Nach BT-Shunt-Operation ist der Patient von seinem Shunt abhängig. Beim Auftreten von Zeichen der Insuffizienz dieses Shunts, z.B. bei dauerhaftem Abfall der Sauerstoffsättigungswerte unter 70 Prozent auch in Ruhe, oder Gedeihstörungen (mangelnde Gewichtszunahme < 50 g / Woche, als Zeichen einer Volumenbelastung auf dem Boden einer pulmonalen Überzirkulation), sollte eine Wiedervorstellung in unserer Abteilung erfolgen.

Die Eltern werden mit einem Pulsoximeter zum Home Monitoring der Sauerstoffsättigung ausgestattet und angeleitet zweimal täglich eine Messung durchzuführen. Die Therapie mit ASS (2 mg / kg / Tag) zur Prophylaxe eines Shuntverschlusses sollte der Gewichtszunahme des Kindes entsprechend angepasst werden.
Im weiteren Verlauf ist im Alter von drei bis vier Monaten eine Herzkatheteruntersuchung geplant, die evaluieren soll, ob die Voraussetzungen für eine bidirektionale cavopulmonale Anastomose gegeben sind (u.a. ausreichende Entwicklung des pulmonalen Gefäßbetts, gute Funktion des singulären Ventrikels). Sollte das Gewicht von fünf kg Körpergewicht schon vor diesem Termin erreicht sein, sollte die Herzkatheteruntersuchung vorgezogen werden, um ein ‚Auswachsen’ aus dem Shunt mit konsekutiver Zyanose zu verhindern.
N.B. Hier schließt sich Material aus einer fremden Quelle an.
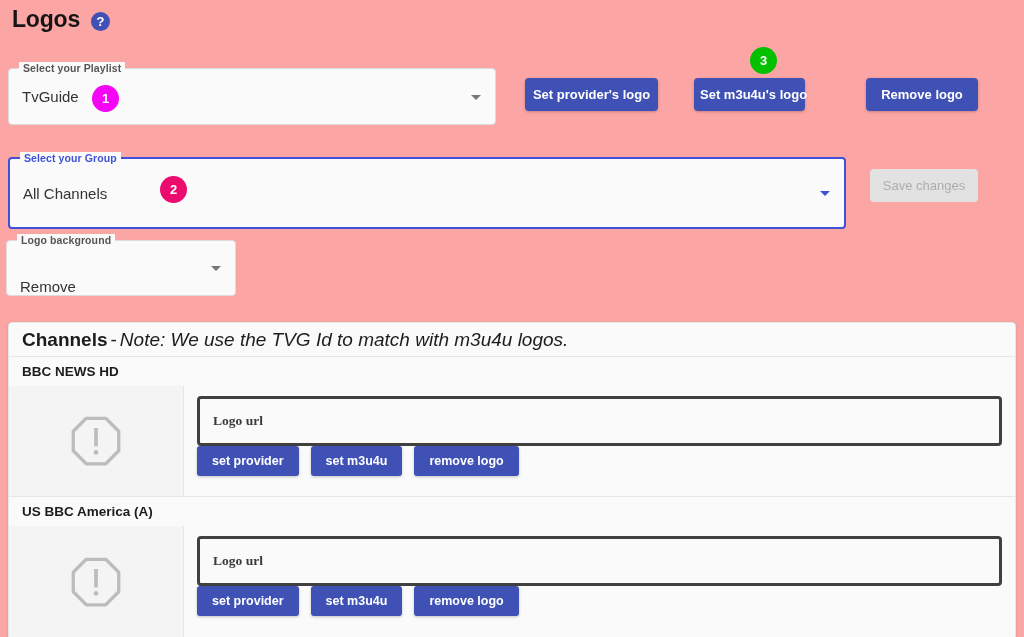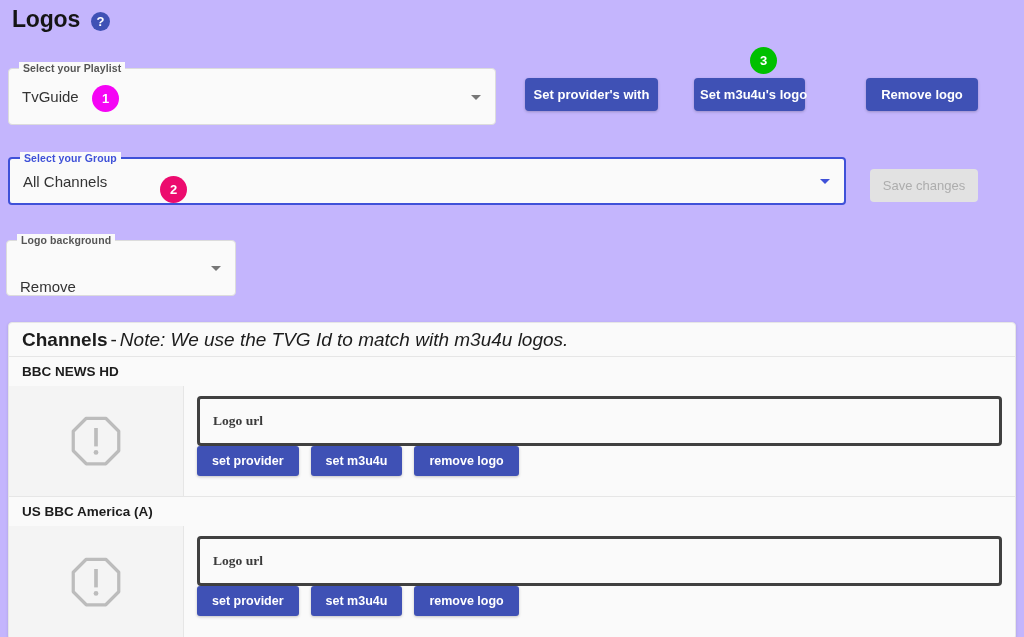"Logos" .page { background: #c4b5fd -> #fca5a5 }
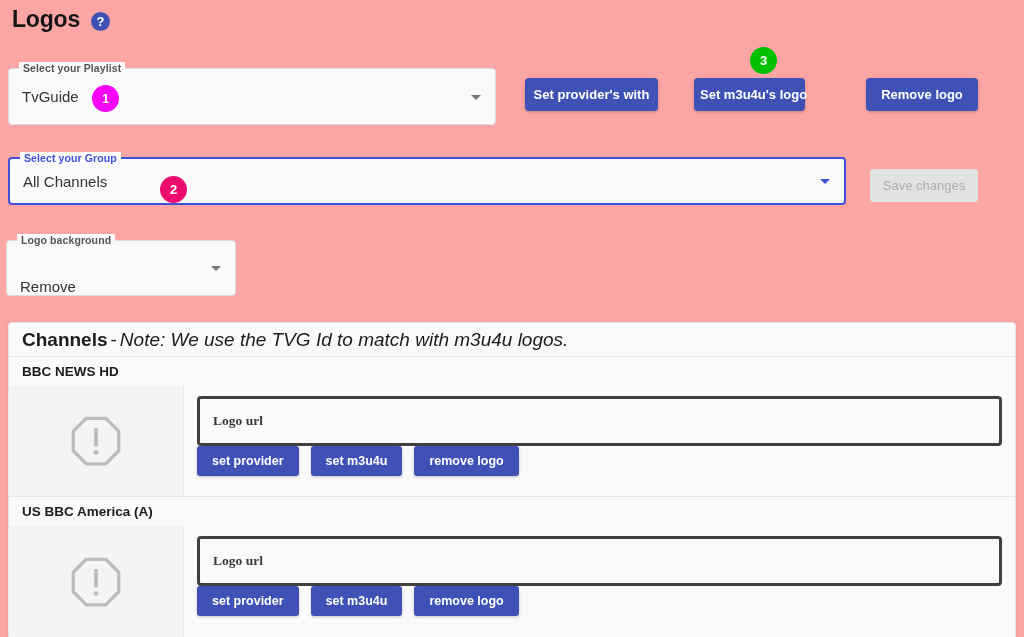"Set provider's with" button.btn { text: with -> logo }
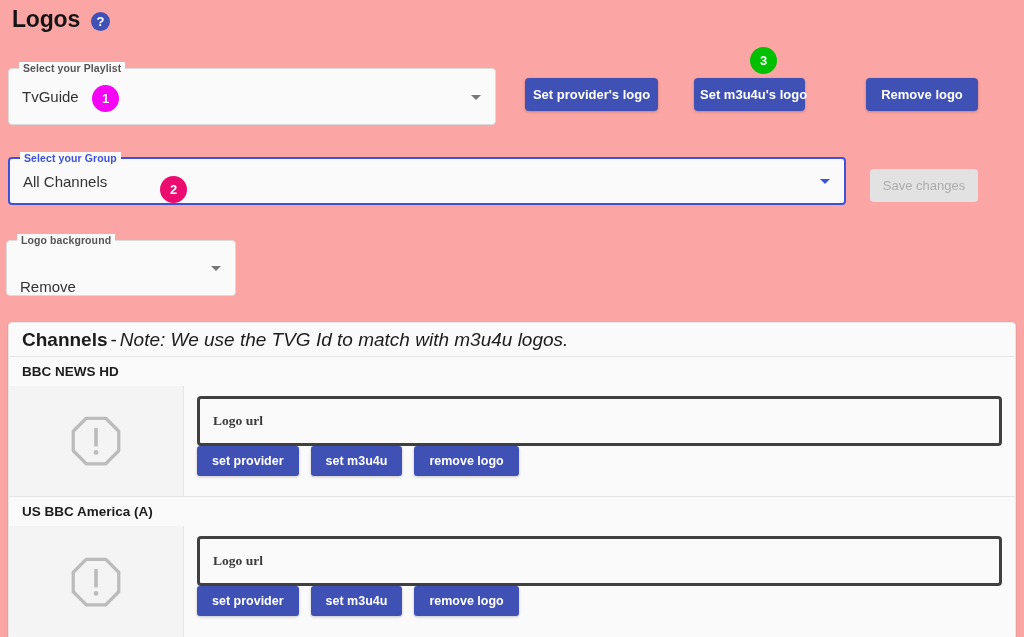"Select your Group" #field-group { height: 48px -> 72px }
Im Alter von vier bis sechs Monaten wird daraufhin eine bidirektionale obere cavopulmonale Anastomose geplant. Wir empfehlen auch zweiwöchentliche Blutbildkontrollen zur Hämoglobinmessung (Hb). Bei Hb-Werten unter 14 g / dl empfehlen wir eine EK-Transfusion, bei Werten zwischen 14-16 g / dl Gaben von Erythropoetin (1000 IE / kg / Woche in drei Gaben, z.B. Mo, Mi, Fr) durchzuführen, bei Hb über 16 g / dl lediglich zweiwöchentliche Kontrollen. Wir empfehlen außerdem die Antibiotika-Prophylaxe zu den bekannten Indikationen.

Eine Behandlung mit Palivizumab (Synagis) ist saisonal (monatlich intramuskuläre Gabe von 15 mg / kg Kilogramm) unbedingt erforderlich. Die endgültige Palliation (totale cavopulmonale Anastomose mit extrakardialem Konduit), wird im Alter von zwei bis drei Jahren (Körpergewicht zwölf bis 15 kg) erfolgen.